I read through it again and laid the sheet down. This was the real McCoy—no one outside Mordon knew that eight am
poules had been stolen. The General said, “Well? Well?”
“A nut,” I said. “Completely off his trolley. Mind you, he has a rather nifty line of prose.”
“Good God, Cavell!” The General’s face was set in hard lines, cold, grey eyes angry. “A communication like that and all you can do is—is to make feeble——”
“What do you want me to do, sir? Get out the sackcloth and ashes? Sure, it’s terrible—but we were expecting it—or something like it. If ever there was a time to use our heads and not our hearts—well, this is the time.”
“You’re right.” The voice was a sigh. “Of course you’re right. And damnably accurate in your forecast!”
“This came by phone call from Alfringham? Between five to ten and ten o’clock tonight?”
“Sorry about that too. I’m even ready to suspect myself. The message came to Reuter’s in London. Dictated at slow speed. Reuter’s thought it a hoax but telephoned Alfringham just in case. The news of the theft and murders hasn’t been officially released yet—typical army stupidity for half of Wiltshire knew about the murders hours ago and so does Fleet Street. All Reuter’s got was a denial but the reaction to their questions convinced them that they were on to something very hot indeed. For two hours, believe it or not, they argued back and forth as to whether or not this item should be released to the Press. The decision not to communicate came from the very top. They notified Scotland Yard, who notified me. By that time it was well after midnight. This is the original copy. A crackpot, you think?”

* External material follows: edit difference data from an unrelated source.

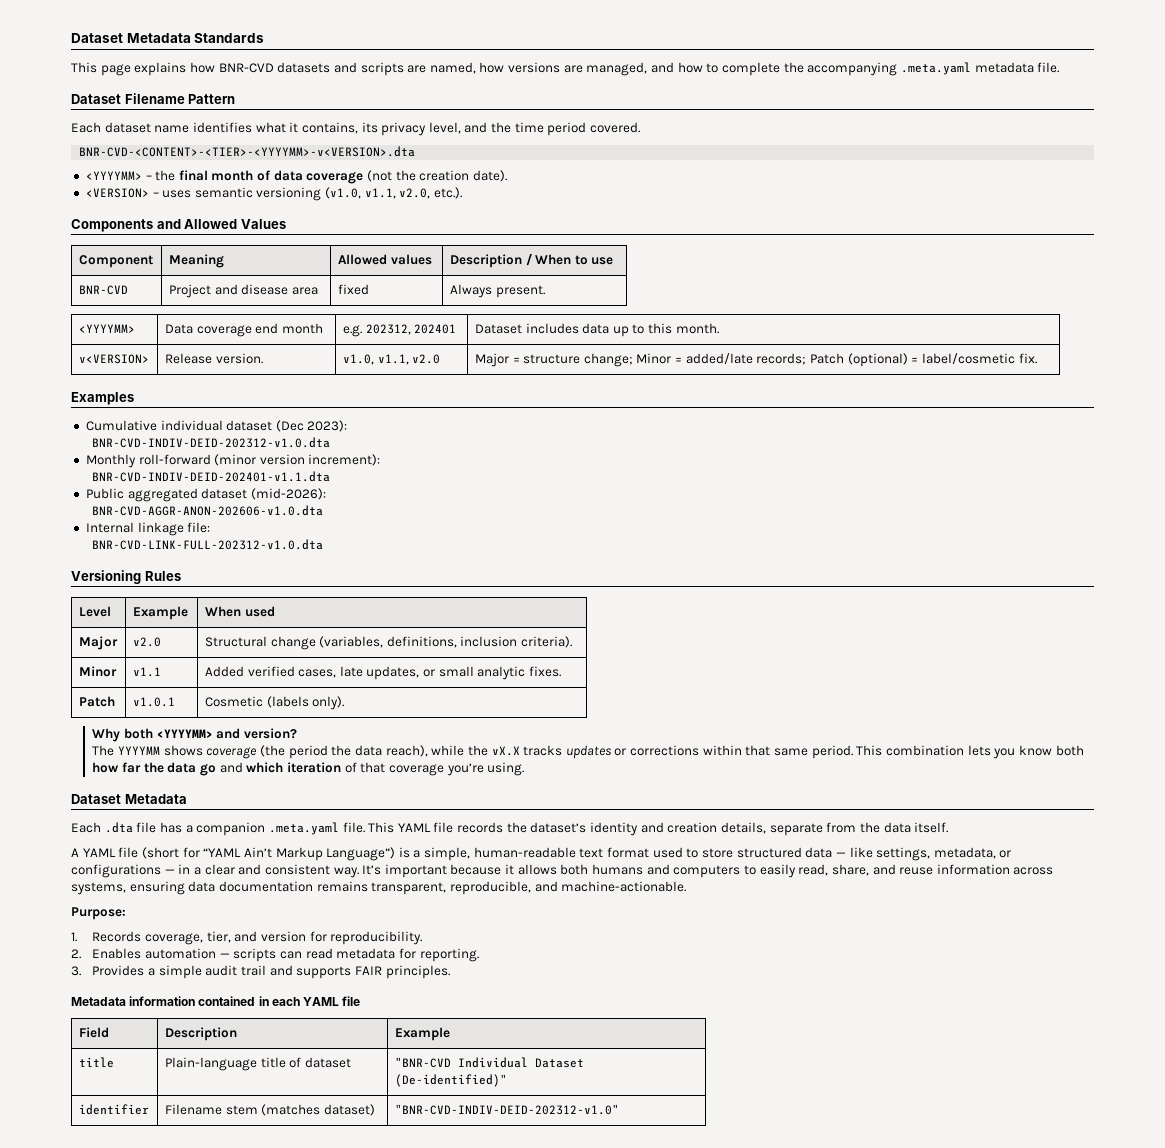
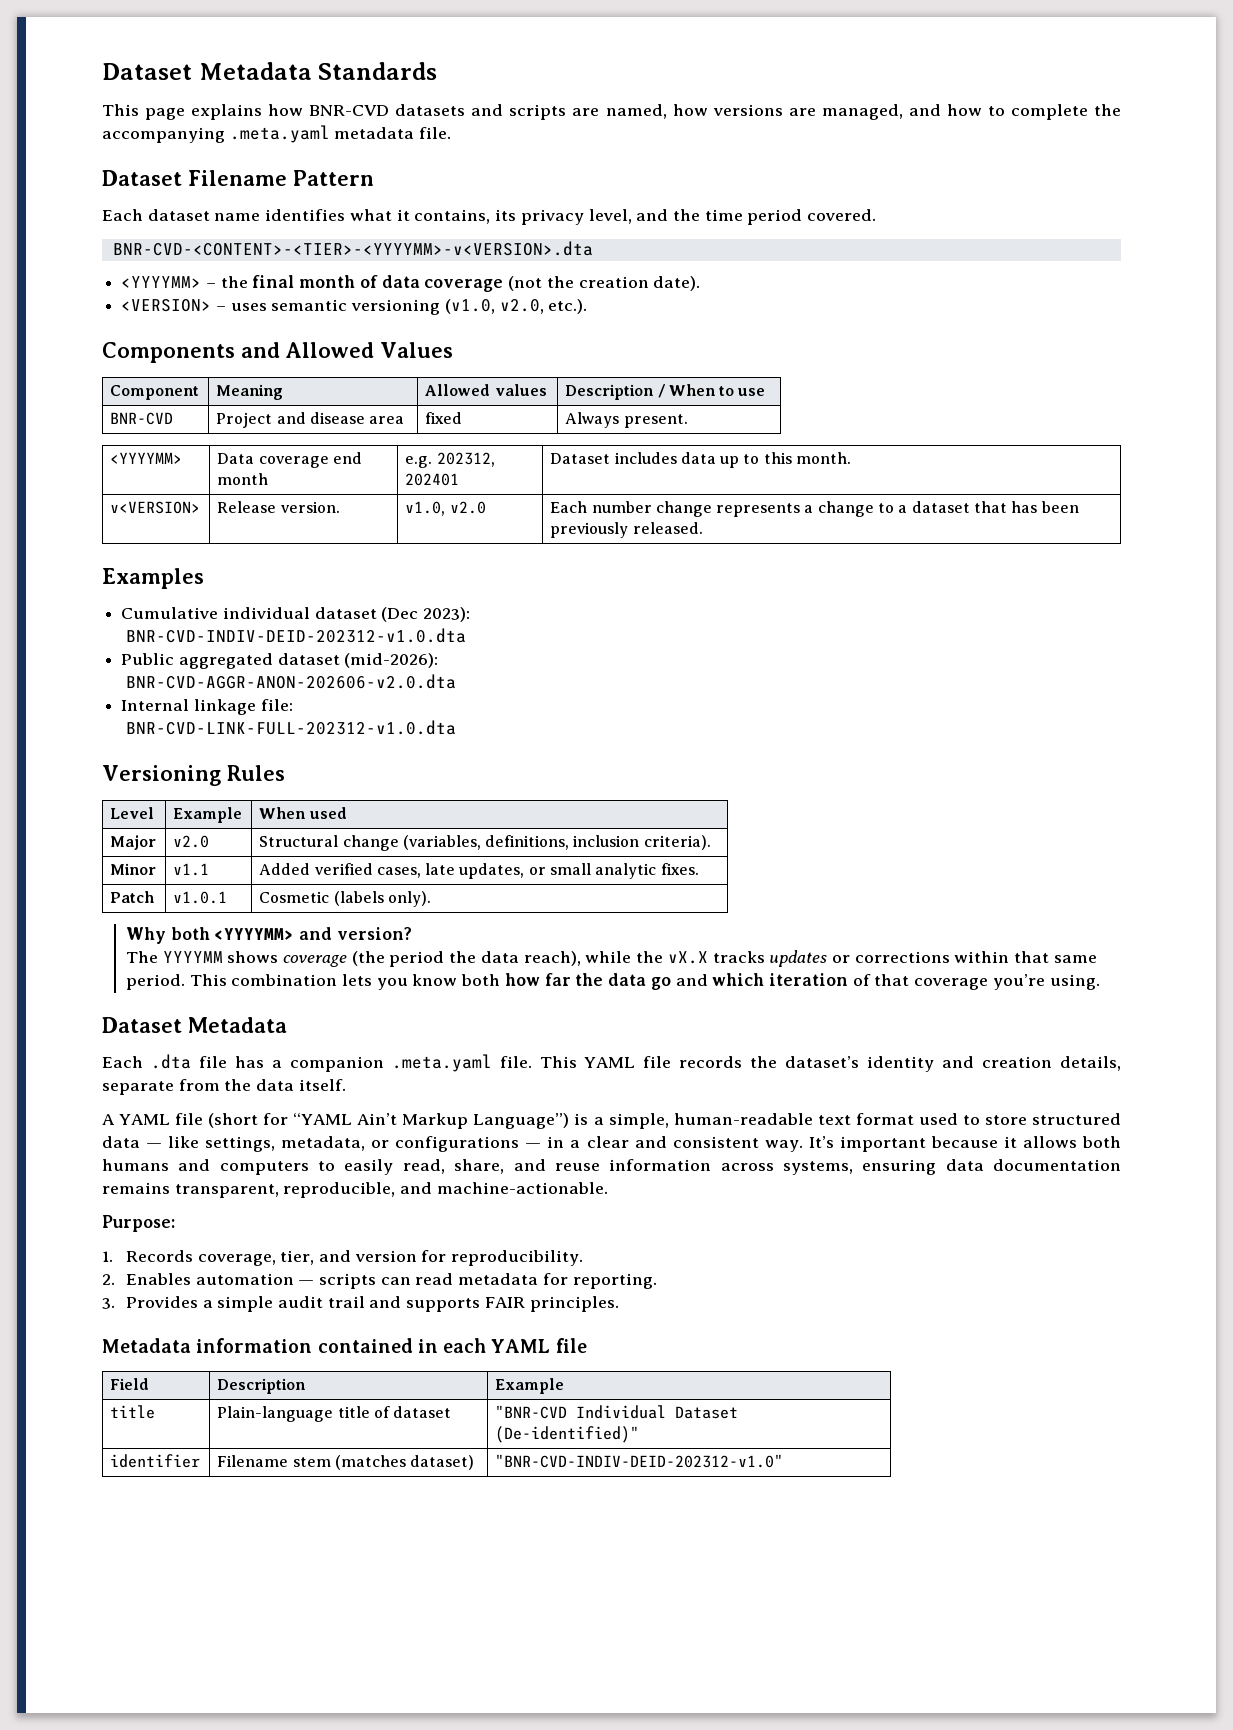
- <VERSION> – uses semantic versioning (v1.0, v1.1, v2.0, etc.).
+ <VERSION> – uses semantic versioning (v1.0, v2.0, etc.).
- v<VERSION> | Release version. | v1.0, v1.1, v2.0 | Major = structure change; Minor = added/late records; Patch (optional) = label/cosmetic fix.
+ v<VERSION> | Release version. | v1.0, v2.0 | Each number change represents a change to a dataset that has been previously released.
- Monthly roll-forward (minor version increment):
- BNR-CVD-INDIV-DEID-202401-v1.1.dta
- BNR-CVD-AGGR-ANON-202606-v1.0.dta
+ BNR-CVD-AGGR-ANON-202606-v2.0.dta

“A screw or two loose but all the rest of his mental machinery is working just fine. He knows he has to have publicity to generate sufficient terror to bring pressure to bear, and to generate even more terror he gives the impression that he doesn’t know three of the eight ampoules in his possession contain the Satan Bug. If the public really thought he had the Satan Bug and might use it in mistake they’d scream for him to be given anything on earth just so long as he returned it.”